Several voyagers sought out de Gama’s lands, including the Dutchmen Matthijs Hendrickszoon Quast in 1639 and Maarten Gerritszoon Vries in 1643. Compagnies Land, along with Staten Land, were islands sighted by Vries on his voyage. He named the island for the Dutch States General (Staten Land) and for the Dutch East India Company (VOC) (Compagnies, or Company’s Land). In reality, he had re-discovered two of the Kuril Islands. Here, Doncker has included both Staten Landt and Compag[n]es Land, separated from each other by the Straat de Vries, named for the navigator.

California as an island

One of the most striking details of this chart is the island of California. From its first portrayal on a printed map by Diego Gutiérrez, in 1562, California was shown as part of North America by mapmakers, including Gerardus Mercator and Ortelius. In the 1620s, however, it began to appear as an island in several sources.

This was most likely the result of a reading of the travel account of Sebastian Vizcaino, who had been sent north up the shore of California in 1602. A Carmelite friar who accompanied him later described the land as an island, a description first published in Juan Torquemada’s Monarquia Indiana (1613) with the island details curtailed somewhat. The friar, Fray Antonio de la Ascension, also wrote a Relacion breve of his geographic ideas around 1620. The ideas spread about New Spain and, eventually, most likely via Dutch mariners and perhaps thanks to stolen charts, to the rest of Europe.

By the 1620s, many mapmakers chose to depict the peninsula as an island.  These included Henricus Hondius, who published the first atlas map to focus solely on North America with the island prominently featured in 1636. Hondius borrowed his outline of California from another widely-distributed map, that of Henry Briggs and printed in Samuel Purchas’ Hakluytus Posthumus or Purchas his Pilgrimes (1625).

Other prominent practitioners like John Speed and Nicolas Sanson also adopted the new island and the practice became commonplace. Indeed, this map’s California is based on a Sanson map of 1656.

Father Eusebio Kino initially followed along with this theory, but after extensive travels in what is now California, Arizona, and northern Mexico, he concluded that the island was actually a peninsula. Even after Kino published a map based on his travels refuting the claim (Paris, 1705), California as an island remained a fixture until the mid-eighteenth century, as this map illustrates.

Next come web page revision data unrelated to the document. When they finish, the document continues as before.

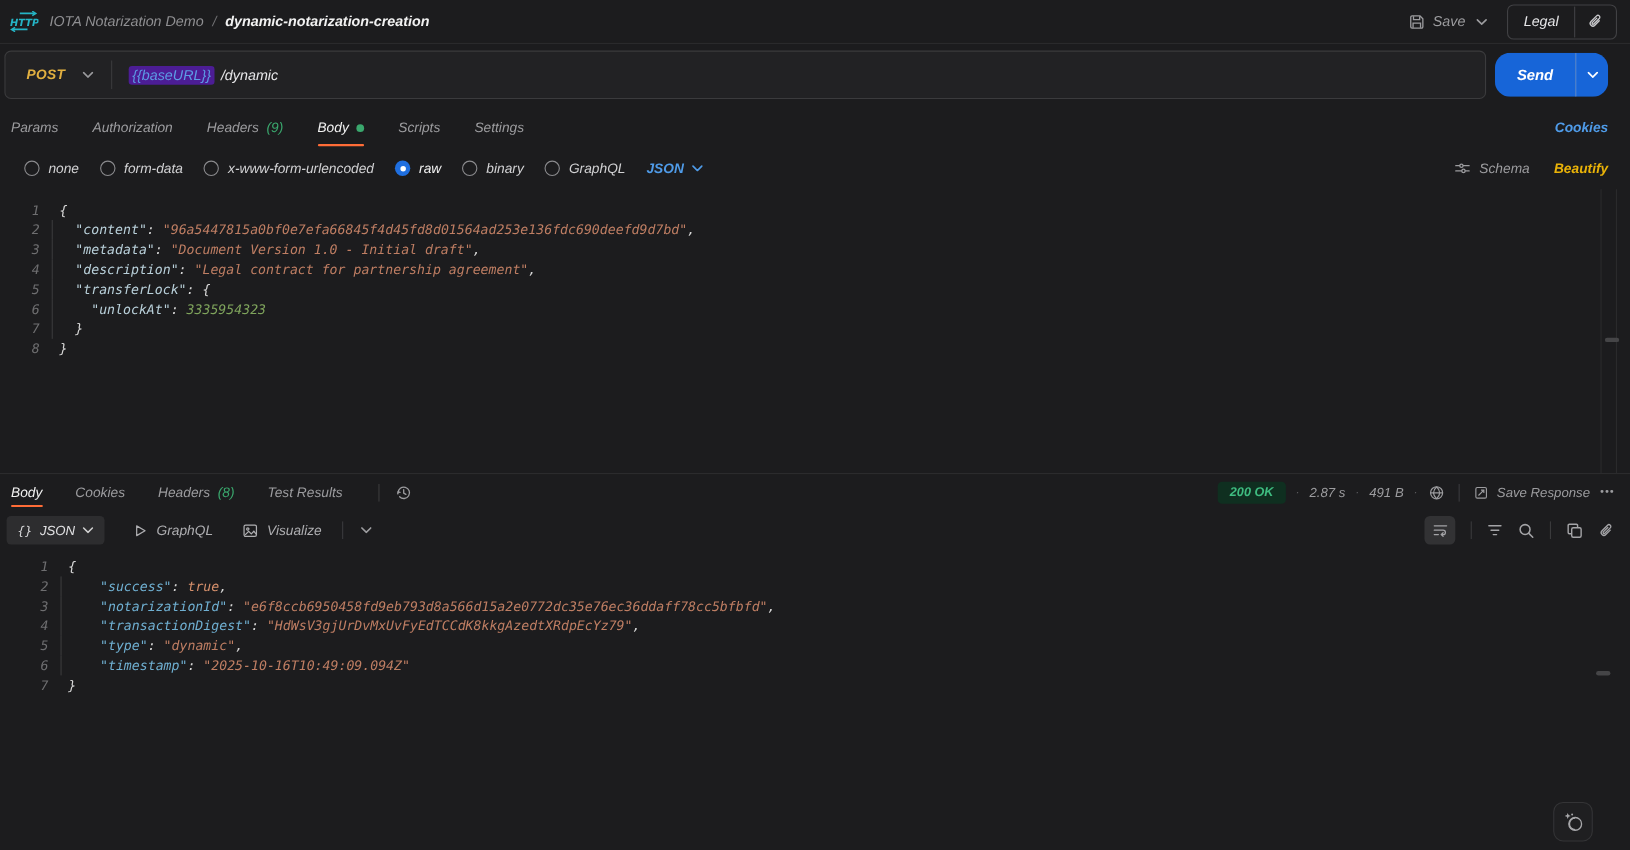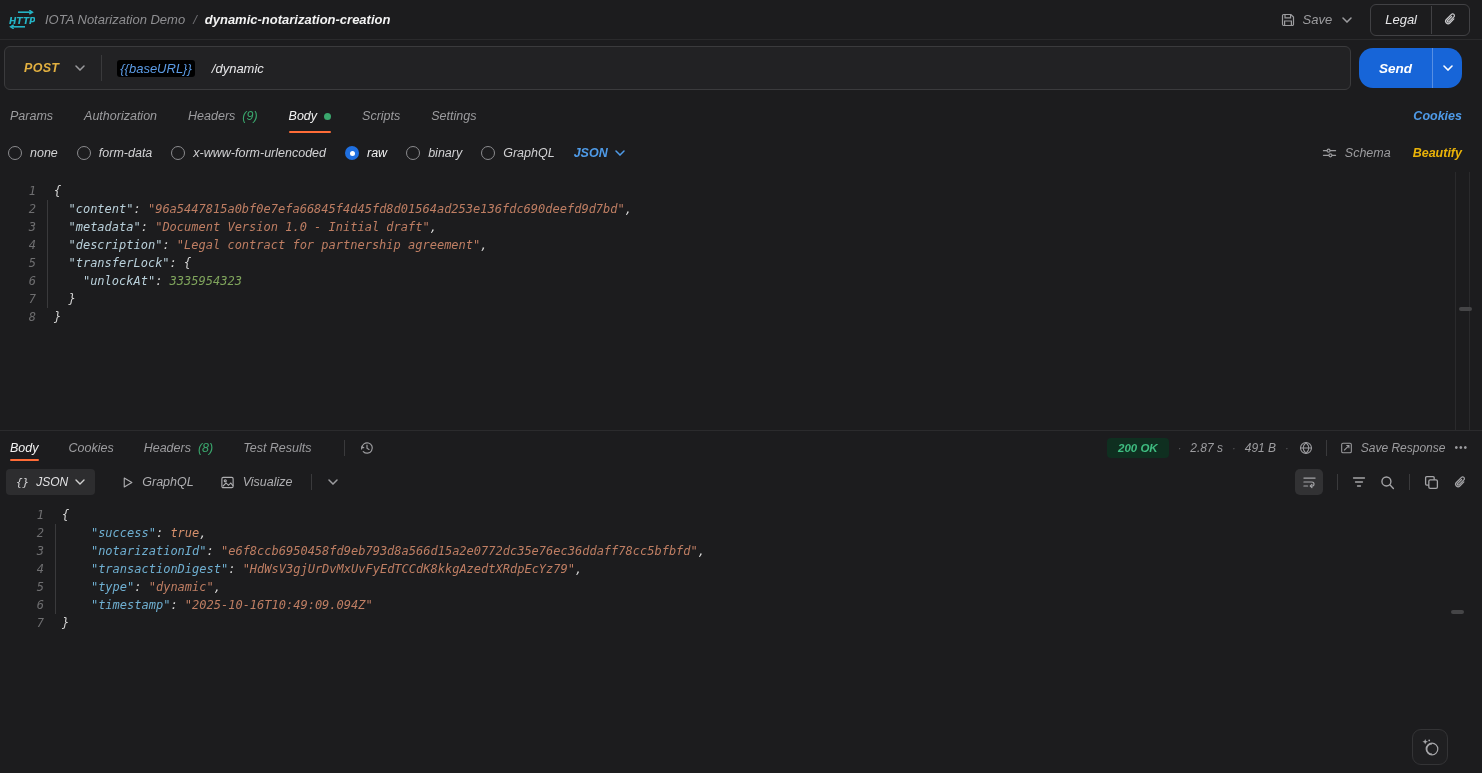--- a/index.html
+++ b/index.html
@@ -28,7 +28,7 @@
   .method-chev{color:#9a9a9d;margin-right:16px}
   .url-vdiv{width:1px;height:26px;background:#3a3a3c}
   .url-text{margin-left:15px;color:#e8e8ea;font-size:13px;display:flex;align-items:center}
-  .url-var{color:#5c9ce6;background:#000000;border-radius:3px;padding:1px 3px;margin-right:17px}
+  .url-var{color:#5c9ce6;background:#4c1d95;border-radius:3px;padding:1px 3px;margin-right:6px}
   .send-group{display:flex;margin-left:8px;height:40px;border-radius:14px;overflow:hidden}
   .send-main{background:#1765d8;color:#fff;font-weight:700;font-size:13.5px;padding:0 20px;display:flex;align-items:center}
   .send-chev{background:#1765d8;color:#fff;width:30px;display:flex;align-items:center;justify-content:center;border-left:1px solid rgba(255,255,255,.28)}

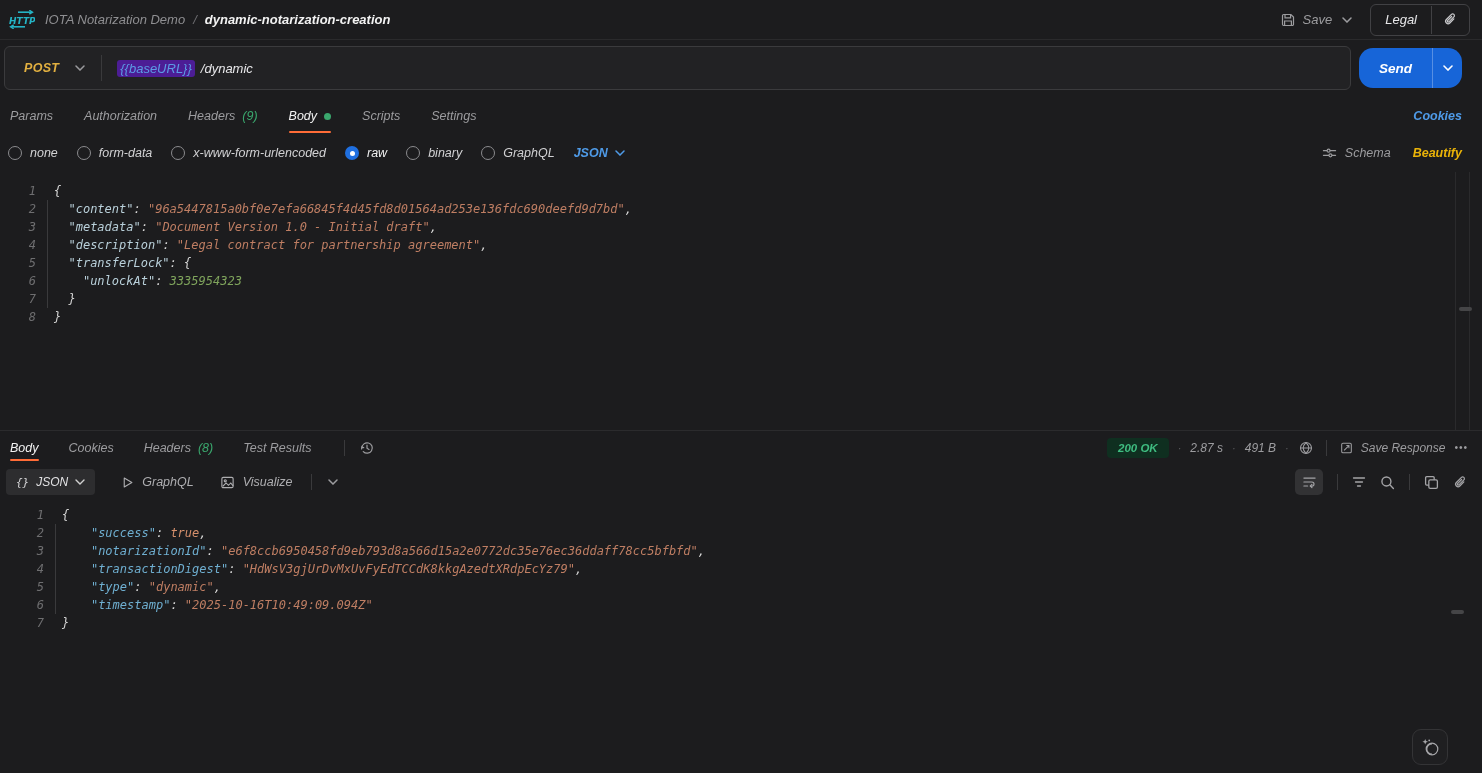--- a/index.html
+++ b/index.html
@@ -43,7 +43,7 @@
   .cookies-link{margin-left:auto;align-self:center;color:#4f9be8;font-size:12.5px;font-weight:600}
 
   
-  .options-row{height:34px;display:flex;align-items:center;padding:0 20px 0 8px;box-sizing:border-box}
+  .options-row{height:34px;display:flex;align-items:center;padding:0 20px 0 22px;box-sizing:border-box}
   .opt{display:flex;align-items:center;margin-right:19px}
   .radio{width:14px;height:14px;border-radius:50%;border:1.5px solid #8b8b8e;box-sizing:border-box;flex:none}
   .opt.sel .radio{border:none;background:#1f6fe0;position:relative}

This fine chart illustrates a seldom seen world, as the Pacific was still seldom traversed by Europeans at this time. It is not often seen on the market.

Condition Description
Old Color. Heightened in Gold. Thick paper. Minor toning.
Reference
Edward Brooke-Hitching, The Phantom Atlas: The Greatest Myths, Lies and Blunders on Maps (London: Simon and Schuster, 2016); Thomas Suarez, Early Mapping of the Pacific (Hong Kong: Periplus, 2004); Lawrence C. Wroth, “The Early Cartography of the Pacific,” The Papers of the Bibliographical Society of America 38, no. 2 (1944): 87-268; McLaughlin with Mayo, The Mapping of California as an Island: An Illustrated Checklist; Leighly California as an Island: An Illustrated Essay; Polk, The Island of California: A History of the Myth (Spokane: Arthur H. Clark Company, 1991). KAP
Hendrick Doncker Biography

Hendrik Doncker was a prominent bookseller in Amsterdam best known for his sea charts and nautical atlases. He issued his own original charts, which he updated frequently, and also worked with colleagues like Pieter Goos, for example to produce the pilot guide, De Zeespeigel. He died in 1699, after fifty years in business. His plates then passed to Johannes van Keulen.